Jerkson Json parser for scala.

Question

I have used Jerkson for scala, to serialize my list of objects to a JSON file. I'm able to decompose the object into JSON format object and written to a file. Now, I when I want to read it into my program for further processing I get this error. FYI, my file size is 500MB and in the future might grow upto 1GB.

I saw few forums which has asked to increase the XX:MaxPermSize=256M. I'm not sure if this is going to solve my problem, even if it does for now, what is the guarantee that this might not surface later when the size of my JSON file grows to 1GB.Is there a better alternative ? Thanks!

Exception in thread "main" java.lang.OutOfMemoryError: PermGen space
    at java.lang.String.intern(Native Method)
    at org.codehaus.jackson.util.InternCache.intern(InternCache.java:41)
    at org.codehaus.jackson.sym.CharsToNameCanonicalizer.findSymbol(CharsToNameCanonicalizer.java:506)
    at org.codehaus.jackson.impl.ReaderBasedParser._parseFieldName(ReaderBasedParser.java:997)
    at org.codehaus.jackson.impl.ReaderBasedParser.nextToken(ReaderBasedParser.java:418)
    at com.codahale.jerkson.deser.ImmutableMapDeserializer.deserialize(ImmutableMapDeserializer.scala:32)
    at com.codahale.jerkson.deser.ImmutableMapDeserializer.deserialize(ImmutableMapDeserializer.scala:11)
    at org.codehaus.jackson.map.ObjectMapper._readValue(ObjectMapper.java:2704)
    at org.codehaus.jackson.map.ObjectMapper.readValue(ObjectMapper.java:1315)
    at com.codahale.jerkson.Parser$class.parse(Parser.scala:83)
    at com.codahale.jerkson.Json$.parse(Json.scala:6)
    at com.codahale.jerkson.Parser$class.parse(Parser.scala:14)
    at com.codahale.jerkson.Json$.parse(Json.scala:6)
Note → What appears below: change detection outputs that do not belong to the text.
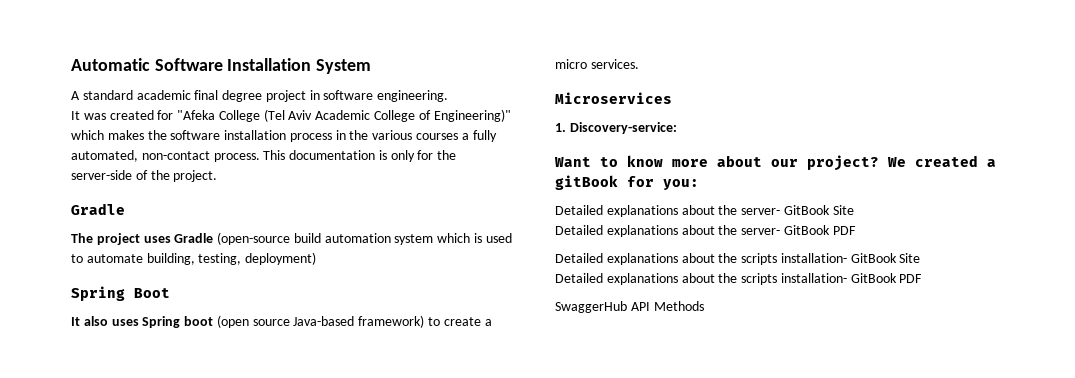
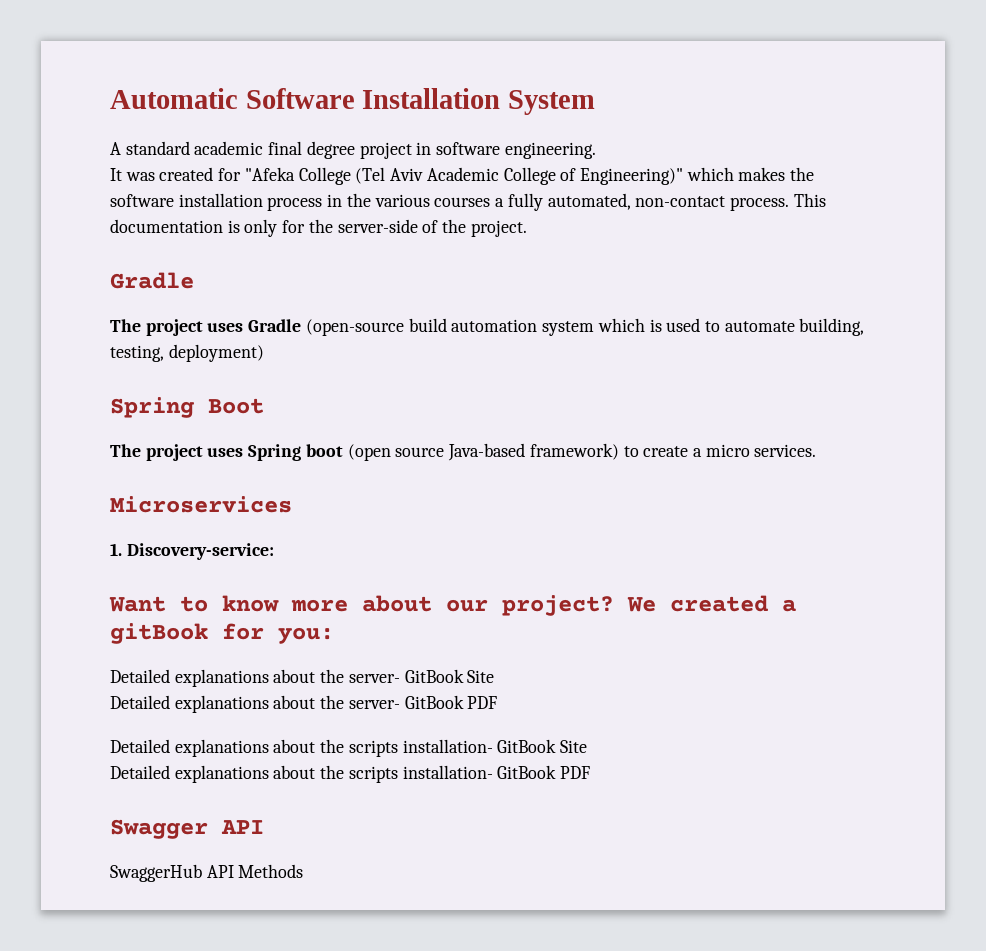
[71,316,108,326] It also -> [110,444,203,461] The project
(923, 278) none -> [110,819,264,839] // Swagger API

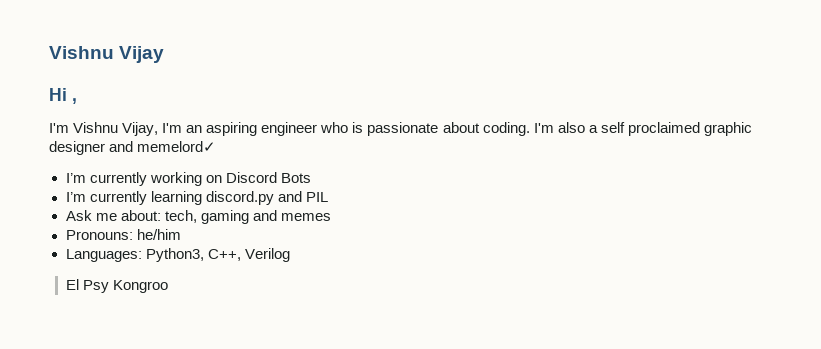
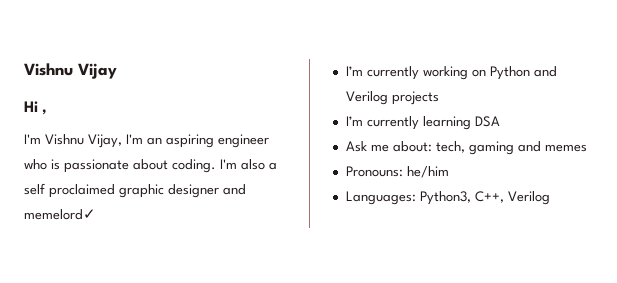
[225,172,311,183] Discord Bots -> [489,66,557,80] [345,91,439,105] Python and Verilog projects
[205,191,328,205] discord.py and PIL -> [474,116,500,127] DSA
[65,279,169,293] // El Psy Kongroo -> (550, 198) none

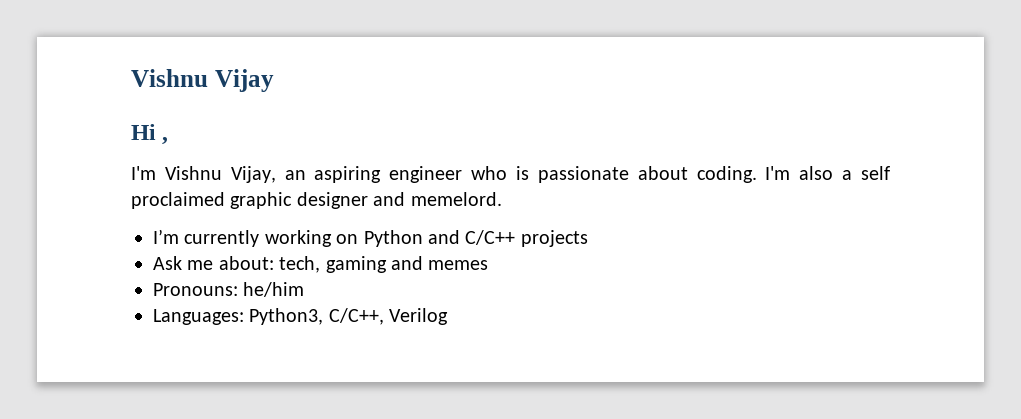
[126,134,143,144] I'm -> (276, 174) none
[24,209,96,220] memelord✓ -> [410,192,502,206] memelord.
[345,91,388,105] Verilog -> [465,230,516,245] C/C++
[345,116,500,130] // I’m currently learning DSA -> (588, 238) none
[474,191,504,203] C++, -> [328,308,384,325] C/C++,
score 3 · Accepted Answer · answered Nov 11 '13 at 20:57

3

From the stack trace we can see that Jackson interns the Strings that are parsed as the names of fields in your document. When a String is interned, it is put in the PermGen, which is the part of the heap that you are running out of. I reckon this is because your document has many, many different field names - perhaps generating with some naming scheme? Whatever the case, increasing you MaxPermSize might help some, or at least delay the problem, but it won't solve it completely.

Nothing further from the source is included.